### Data extracts
::::

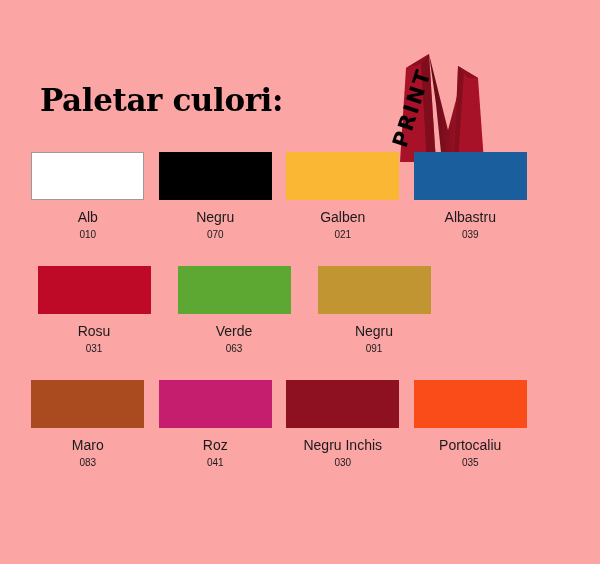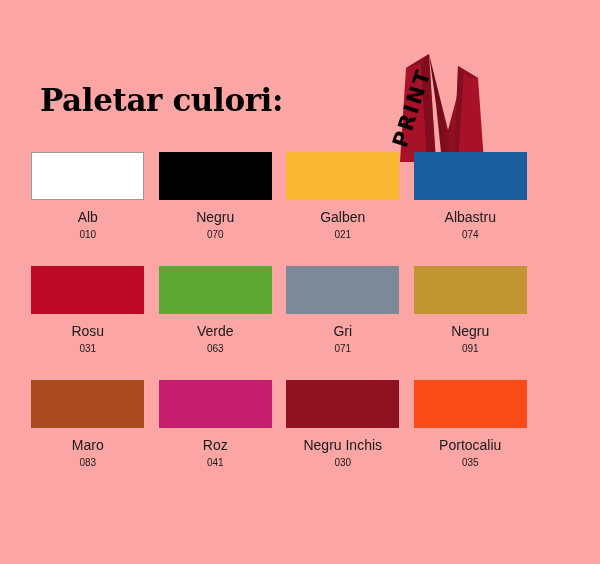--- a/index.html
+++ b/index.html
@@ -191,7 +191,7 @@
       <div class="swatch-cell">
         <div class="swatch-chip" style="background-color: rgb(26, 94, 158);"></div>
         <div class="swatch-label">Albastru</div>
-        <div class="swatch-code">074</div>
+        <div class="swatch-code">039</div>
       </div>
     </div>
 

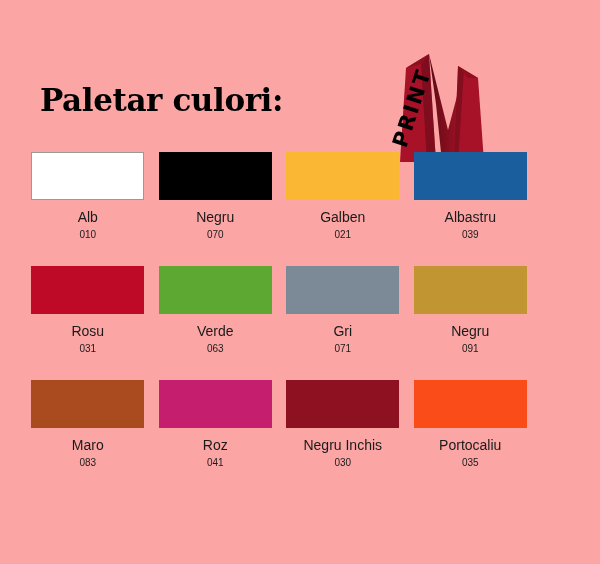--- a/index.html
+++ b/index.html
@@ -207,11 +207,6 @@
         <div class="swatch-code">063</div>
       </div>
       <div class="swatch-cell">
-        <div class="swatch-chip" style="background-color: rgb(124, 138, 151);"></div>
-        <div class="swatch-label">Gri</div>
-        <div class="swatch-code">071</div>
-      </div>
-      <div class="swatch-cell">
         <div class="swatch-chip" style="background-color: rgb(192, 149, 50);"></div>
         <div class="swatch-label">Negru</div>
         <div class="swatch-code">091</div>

::::

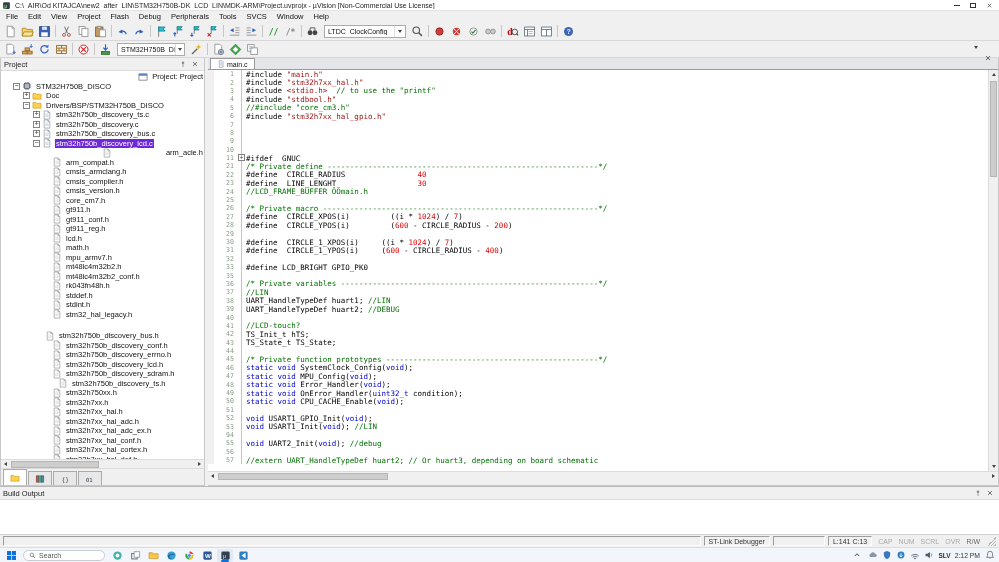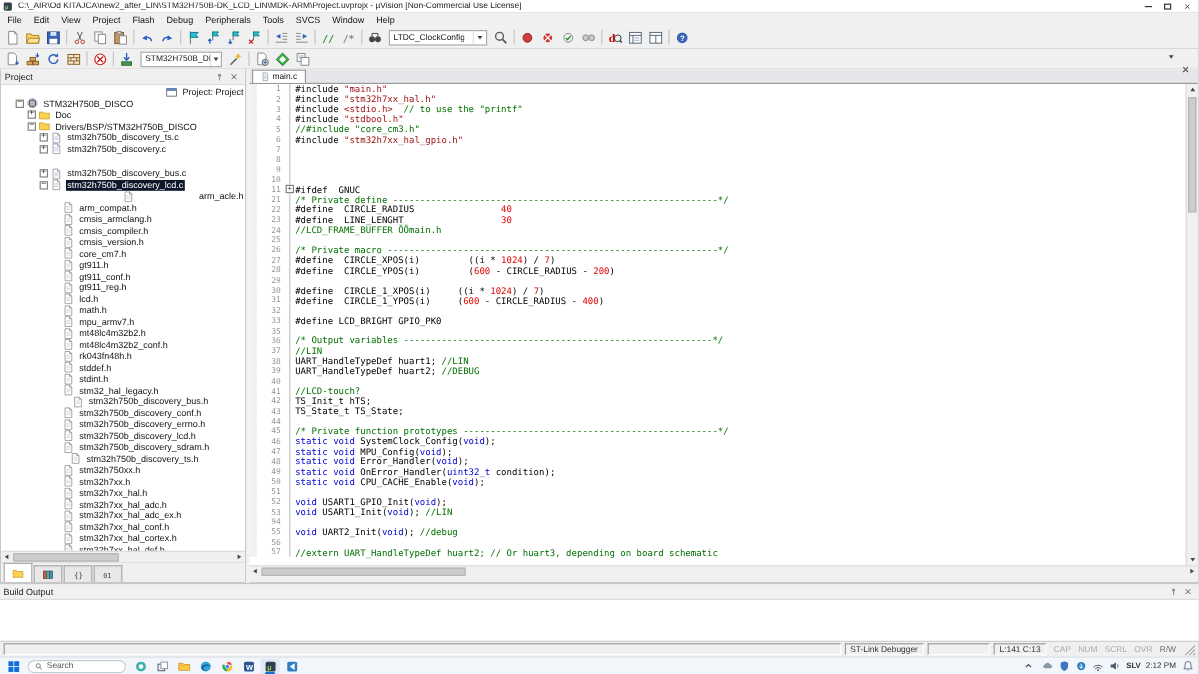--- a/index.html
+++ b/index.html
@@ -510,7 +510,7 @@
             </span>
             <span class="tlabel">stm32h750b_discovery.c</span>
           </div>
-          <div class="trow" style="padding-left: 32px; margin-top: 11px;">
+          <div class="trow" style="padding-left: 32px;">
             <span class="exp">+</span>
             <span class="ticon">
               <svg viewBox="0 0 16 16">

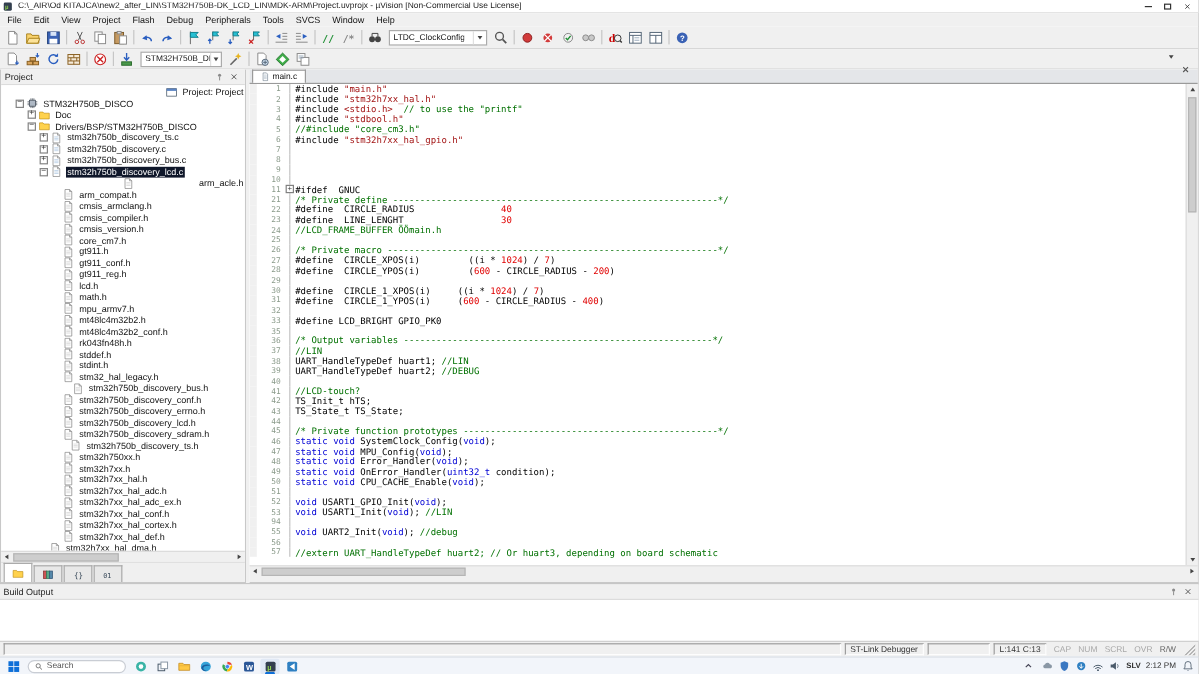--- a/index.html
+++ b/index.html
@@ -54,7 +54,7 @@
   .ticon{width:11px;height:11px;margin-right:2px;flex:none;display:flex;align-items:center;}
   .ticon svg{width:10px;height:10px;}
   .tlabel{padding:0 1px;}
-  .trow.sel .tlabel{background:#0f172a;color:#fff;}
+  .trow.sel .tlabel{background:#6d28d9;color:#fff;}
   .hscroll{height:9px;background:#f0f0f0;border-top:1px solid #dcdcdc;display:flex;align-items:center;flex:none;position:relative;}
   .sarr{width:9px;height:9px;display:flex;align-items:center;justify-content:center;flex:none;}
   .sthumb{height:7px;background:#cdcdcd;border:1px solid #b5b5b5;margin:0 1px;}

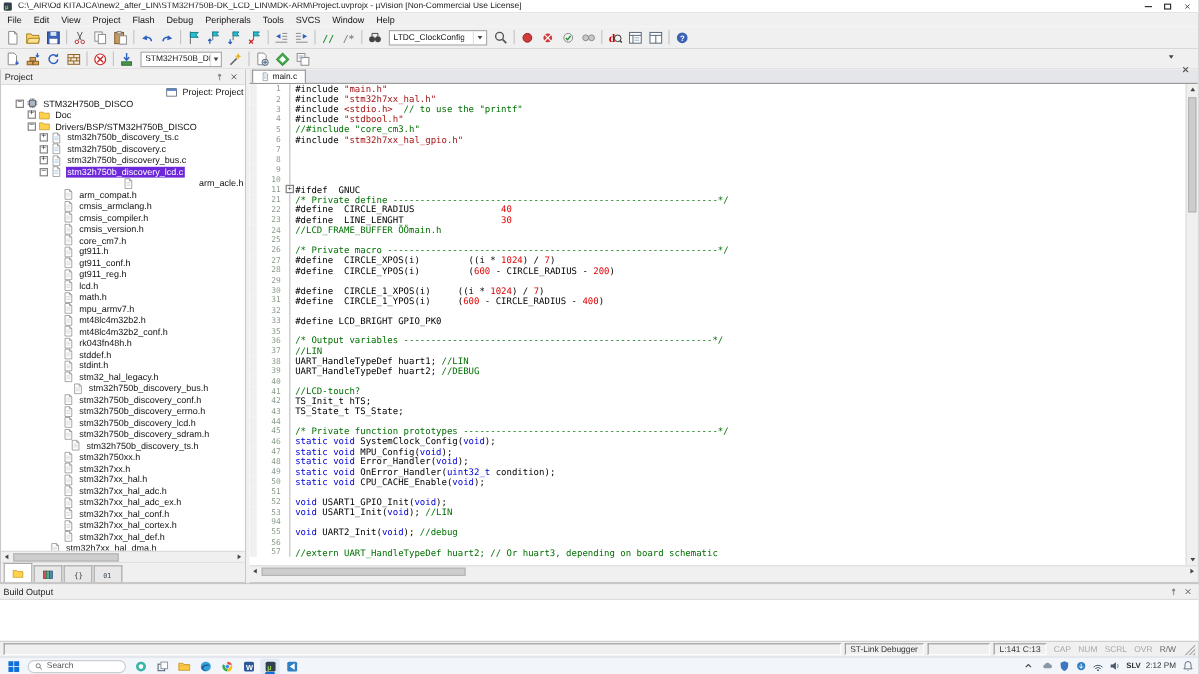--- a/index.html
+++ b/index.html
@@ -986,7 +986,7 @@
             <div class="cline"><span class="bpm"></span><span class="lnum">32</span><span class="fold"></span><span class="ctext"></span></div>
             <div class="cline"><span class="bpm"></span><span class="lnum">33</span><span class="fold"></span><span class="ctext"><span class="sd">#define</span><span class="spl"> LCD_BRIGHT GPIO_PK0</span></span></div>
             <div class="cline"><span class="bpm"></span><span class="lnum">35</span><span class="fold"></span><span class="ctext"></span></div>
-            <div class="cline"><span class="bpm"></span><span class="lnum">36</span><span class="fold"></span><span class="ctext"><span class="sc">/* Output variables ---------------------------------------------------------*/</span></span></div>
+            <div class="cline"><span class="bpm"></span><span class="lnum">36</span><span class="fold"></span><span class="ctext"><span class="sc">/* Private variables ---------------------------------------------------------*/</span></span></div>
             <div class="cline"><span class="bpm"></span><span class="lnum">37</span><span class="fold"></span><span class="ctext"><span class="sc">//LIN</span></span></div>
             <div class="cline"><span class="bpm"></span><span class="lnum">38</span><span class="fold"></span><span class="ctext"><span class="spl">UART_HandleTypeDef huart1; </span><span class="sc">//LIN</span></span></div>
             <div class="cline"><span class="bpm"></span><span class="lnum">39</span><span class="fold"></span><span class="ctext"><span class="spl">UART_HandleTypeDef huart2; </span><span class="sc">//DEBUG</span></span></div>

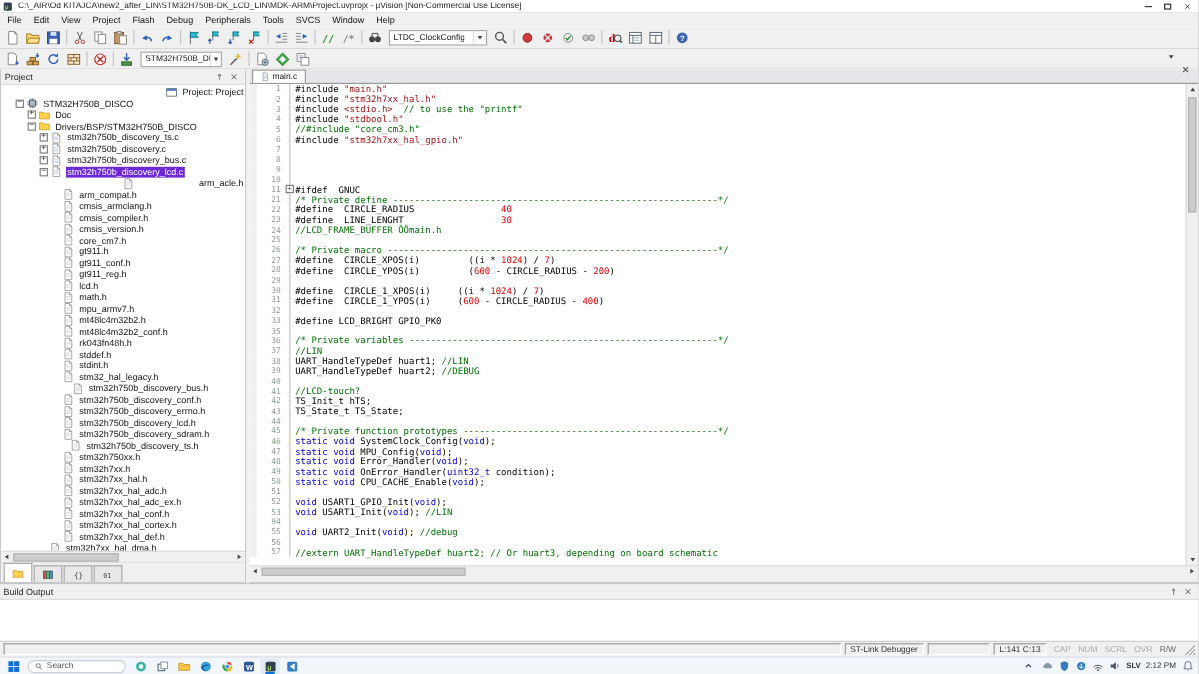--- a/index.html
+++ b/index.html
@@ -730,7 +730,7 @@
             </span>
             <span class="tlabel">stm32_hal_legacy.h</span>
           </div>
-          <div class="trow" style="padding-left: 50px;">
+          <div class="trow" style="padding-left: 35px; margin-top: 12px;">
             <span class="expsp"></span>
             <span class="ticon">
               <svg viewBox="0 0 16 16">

::::

### Your task
Within the listing above, find every line containing the string "left" and return it.

### Answer for this exercise
-          <div class="trow" style="padding-left: 32px; margin-top: 11px;">
+          <div class="trow" style="padding-left: 32px;">
-          <div class="trow" style="padding-left: 50px;">
+          <div class="trow" style="padding-left: 35px; margin-top: 12px;">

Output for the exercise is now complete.